BEGIN INFORMATION PROVIDED

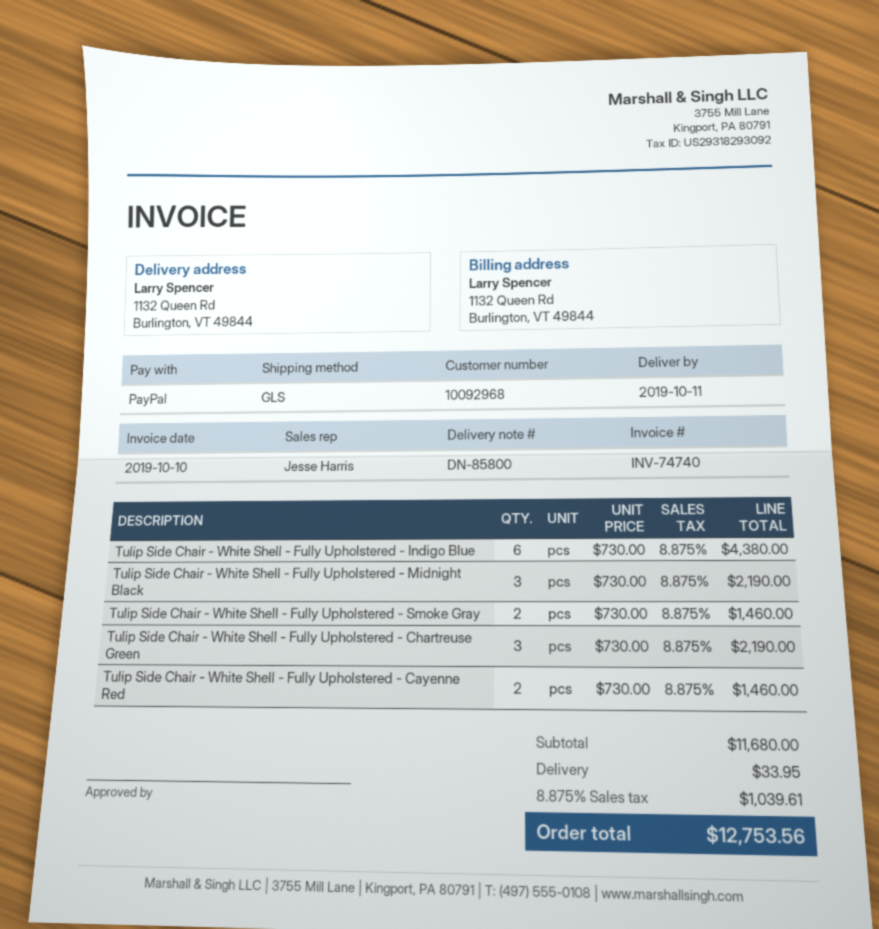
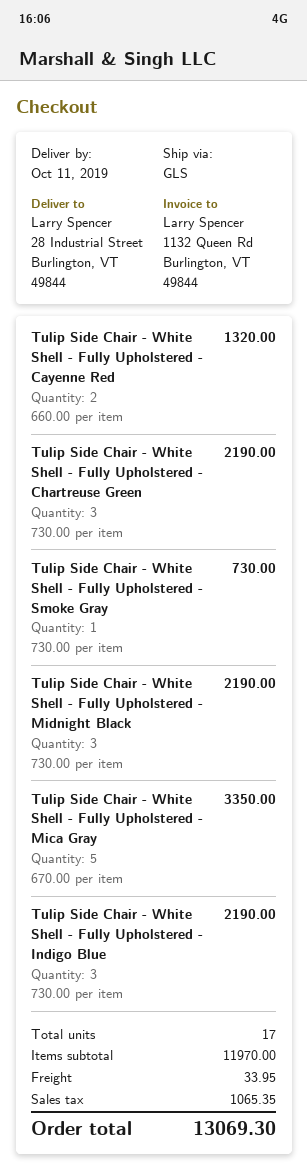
ship to: 1132 Queen Rd, Burlington, VT 49844 -> 28 Industrial Street, Burlington, VT 49844
Tulip Side Chair - White Shell - Fully Upholstered - Indigo Blue: 6 x 730.00 = 4380.00 -> 3 x 730.00 = 2190.00
Tulip Side Chair - White Shell - Fully Upholstered - Smoke Gray: 2 x 730.00 = 1460.00 -> 1 x 730.00 = 730.00
Tulip Side Chair - White Shell - Fully Upholstered - Cayenne Red: 2 x 730.00 = 1460.00 -> 2 x 660.00 = 1320.00
Tulip Side Chair - White Shell - Fully Upholstered - Mica Gray: none -> 5 x 670.00 = 3350.00
subtotal: 11680.00 -> 11970.00
tax: 1039.61 -> 1065.35
total: 12753.56 -> 13069.30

END INFORMATION PROVIDED

Look through the entries above for the word "Tulip". Copy every line where it shows up.

EXERCISE SOLUTION:
Tulip Side Chair - White Shell - Fully Upholstered - Indigo Blue: 6 x 730.00 = 4380.00 -> 3 x 730.00 = 2190.00
Tulip Side Chair - White Shell - Fully Upholstered - Smoke Gray: 2 x 730.00 = 1460.00 -> 1 x 730.00 = 730.00
Tulip Side Chair - White Shell - Fully Upholstered - Cayenne Red: 2 x 730.00 = 1460.00 -> 2 x 660.00 = 1320.00
Tulip Side Chair - White Shell - Fully Upholstered - Mica Gray: none -> 5 x 670.00 = 3350.00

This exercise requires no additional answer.